3D video meeting backgrounds

TL;DR

I built a prototype where your iPhone pose controls the camera inside a generated 3D splat scene, composited with a live segmented person, and published as a LiveKit video track to be used as your camera feed.

World Labs is building generative 3D models. At the time of this project, their main product is Marble. With Marble you can generate Gaussian splat scenes from text, images, or video.

Online meeting backgrounds peaked during COVID. They are okay when you remain static, but they are not realistic because there is no depth in the image. I'm not a 3d artist, but with Marble I don't need to be to generate something useful. So I wanted to see if those worlds could become actually usable video-call backgrounds, where the background reacts to your motion instead of being a flat image.

Does camera motion even feel right?

I expected scene scale to be the main show stopper, but in my tests, the scenes felt close to real-world scale (e.g. ~1 m of movement mapped to ~1 m in-scene). So I started with the most uncertain part: controlling the scene camera with the iPhone pose.
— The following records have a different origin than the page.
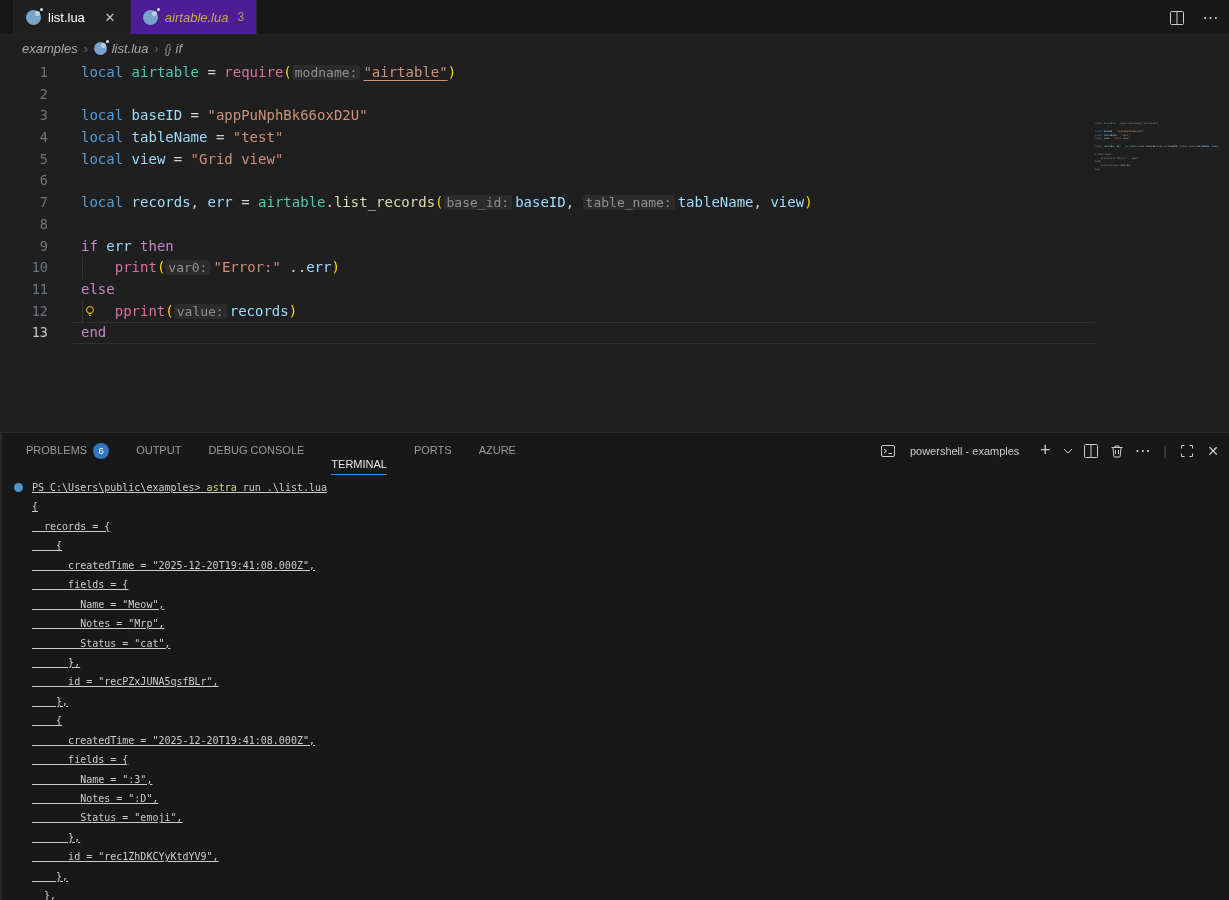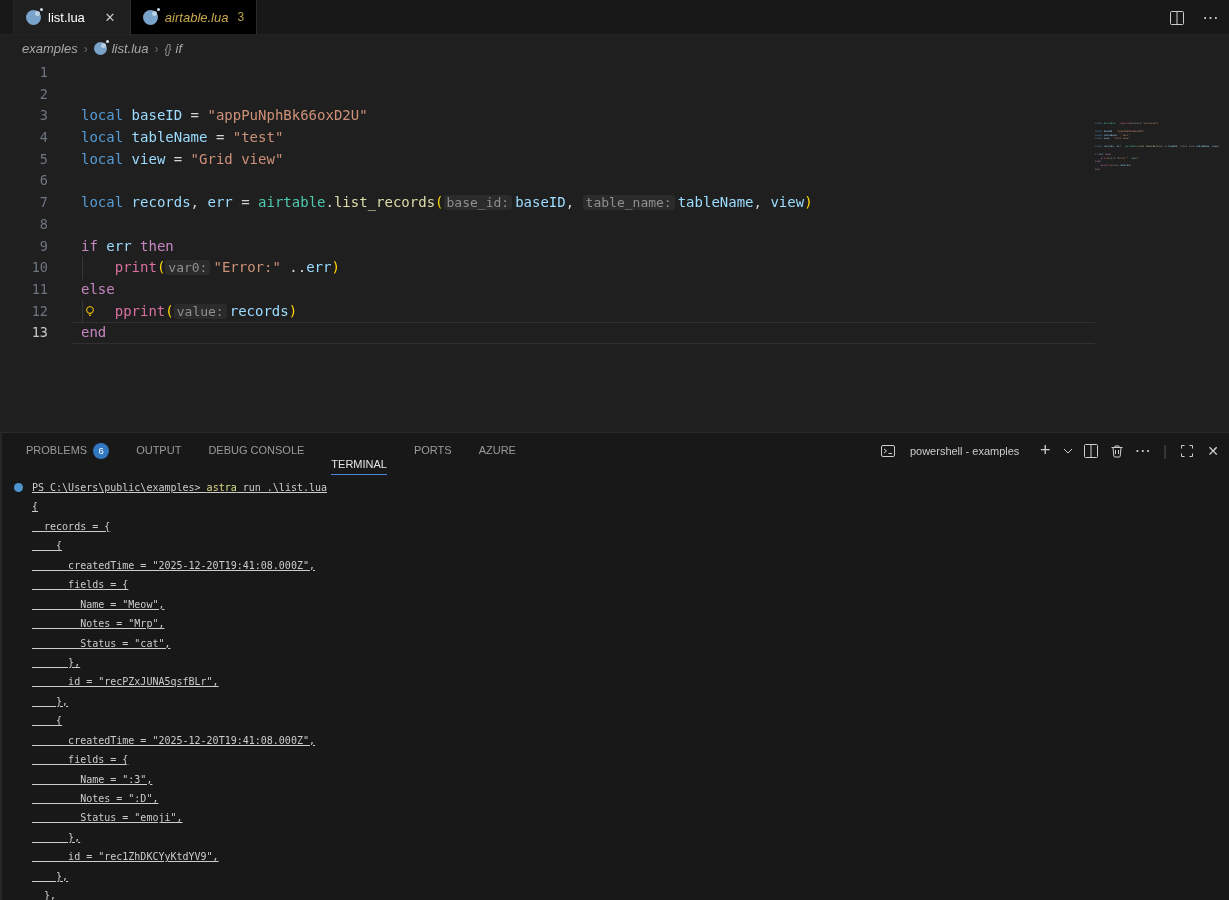--- a/index.html
+++ b/index.html
@@ -14,7 +14,7 @@
   .tabbar-spacer { width:14px; border-right:1px solid #252525; }
   .tab { display:flex; align-items:center; gap:7px; padding:0 12px; font-size:13px; border-right:1px solid #2b2b2b; cursor:pointer; }
   .tab.active { background:#1f1f1f; color:#ffffff; }
-  .tab.inactive { background:#000000; }
+  .tab.inactive { background:#4c1d95; }
   .tab.inactive .tab-label { font-style:italic; color:#c9a94e; }
   .tab-badge { font-size:12px; color:#b3a04a; margin-left:2px; }
   .tab-close { color:#c5c5c5; font-size:13px; margin-left:10px; width:16px; text-align:center; border-radius:4px; }

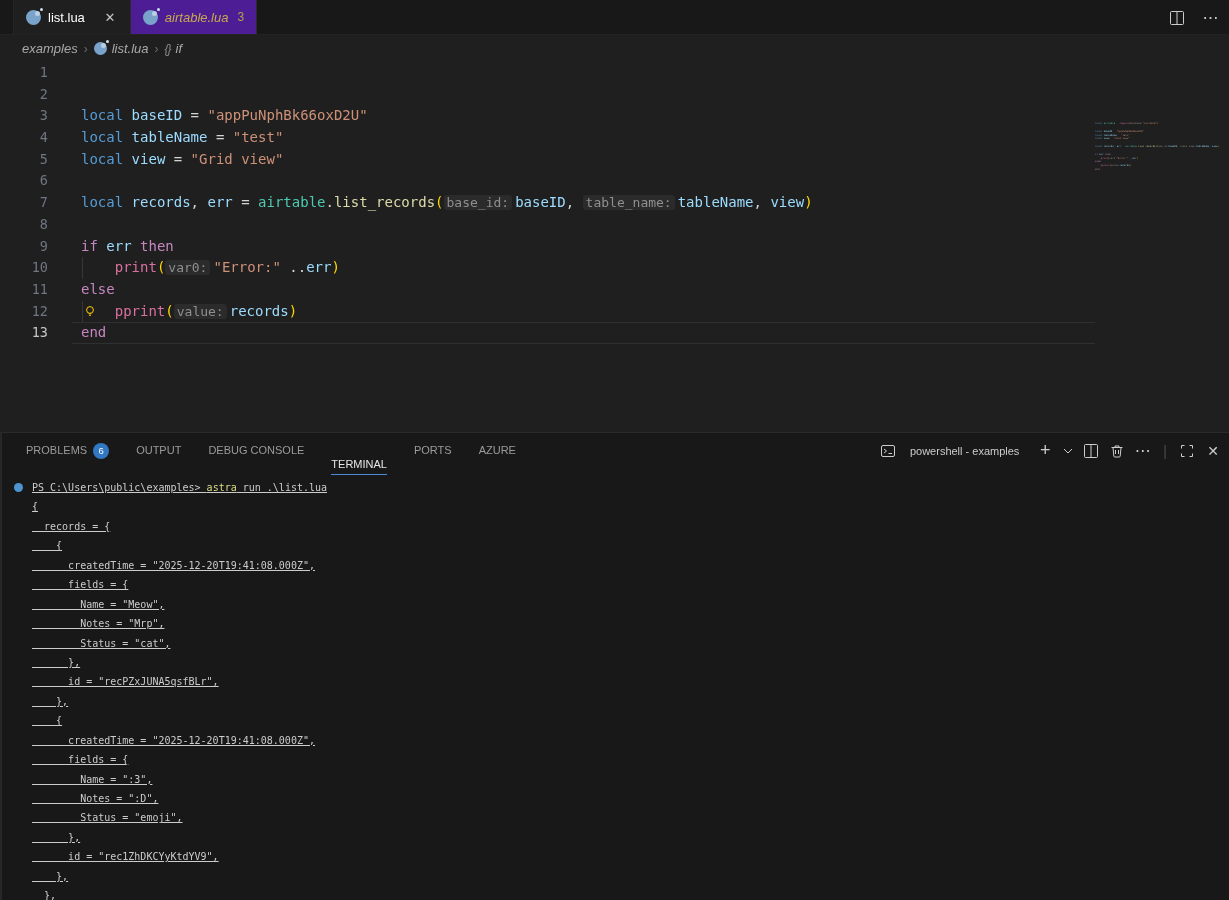--- a/index.html
+++ b/index.html
@@ -116,7 +116,7 @@
 
   <div class="editor">
     <div class="code-lines" id="code-lines">
-        <div class="code-line"><span class="gutter-num">1</span></div>
+        <div class="code-line"><span class="gutter-num">1</span><span class="code-text"><span class="tok-kw">local</span><span class="tok-pl"> </span><span class="tok-ty">airtable</span><span class="tok-pl"> = </span><span class="tok-fp">require</span><span class="tok-b1">(</span><span class="tok-hint">modname:</span><span class="tok-sl">"airtable"</span><span class="tok-b1">)</span></span></div>
         <div class="code-line"><span class="gutter-num">2</span><span class="code-text"></span></div>
         <div class="code-line"><span class="gutter-num">3</span><span class="code-text"><span class="tok-kw">local</span><span class="tok-pl"> </span><span class="tok-vr">baseID</span><span class="tok-pl"> = </span><span class="tok-st">"appPuNphBk66oxD2U"</span></span></div>
         <div class="code-line"><span class="gutter-num">4</span><span class="code-text"><span class="tok-kw">local</span><span class="tok-pl"> </span><span class="tok-vr">tableName</span><span class="tok-pl"> = </span><span class="tok-st">"test"</span></span></div>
It shouldn't be too hard though, given iOS has ARKit and we simply need a coordinate transform. But I couldn't find a solid iOS native splat renderer. I initially planned on using MetalSplatter, but during my tests on an iPhone 16 Pro a mere 30 MB scene took over a minute to initialise.

There are no other 3DGS renderers for iOS. Yes, I was also surprised. It's a relatively new 3D representation, so eventually.

There is a great web-based engine, spark.js, which loads the same file in under a second.

Using spark.js means having a web view within the Swift app, and it does not come for free. Web view rendering happens out of process, and interprocess communication is constrained by the process boundary. That means we can't share memory and we have to serialize data for interprocess communication.

This is not a biggie for streaming the iPhone pose 3D coordinate, but it will be a problem for camera frames.

Once this was accomplished, I got half the work done, and we could control the spark.js camera with the iPhone pose:

Demo: iPhone motion drives the scene camera.

Camera frames

So now we need to tap into the camera frames. I first tried to initiate the camera on the JS side to avoid dealing with interprocess communication of camera frames, but that was not possible as the camera can't be used simultaneously with an ARKit session running.

So I had to bite the bullet. Pushing frames as fast as the camera produces them is a no-go: the JS side would quickly be overwhelmed, as its rendering loop works at a different rate and we would need to deal with backpressure, queuing, and frame buildup.

So I flipped the model*:

  • Swift is the producer: takes front camera frames, segments the person, stores recent frames in a small ring buffer, and exposes a resourceURL so that consumers can fetch.
  • JS is the consumer: at each render tick, it pulls the latest available frame via resourceURL.
  • Bridging still has cost (decode + upload + texture updates). Pulling prevents runaway queues, but it's not zero-copy.

Final pipeline

At a high level, the whole system is:

  1. Swift side uses ARKit to track device pose and pushes it to the JS side.
  2. JS applies the coordinate transform and updates the spark.js camera.
  3. In parallel, Swift segments the person from camera frames and makes it available to JS via a resourceURL.
  4. JS/WebGL fetches frames via resourceURL, uploads them as a texture, and composites the final scene.
  5. JS publishes canvas.captureStream() to LiveKit as a video track.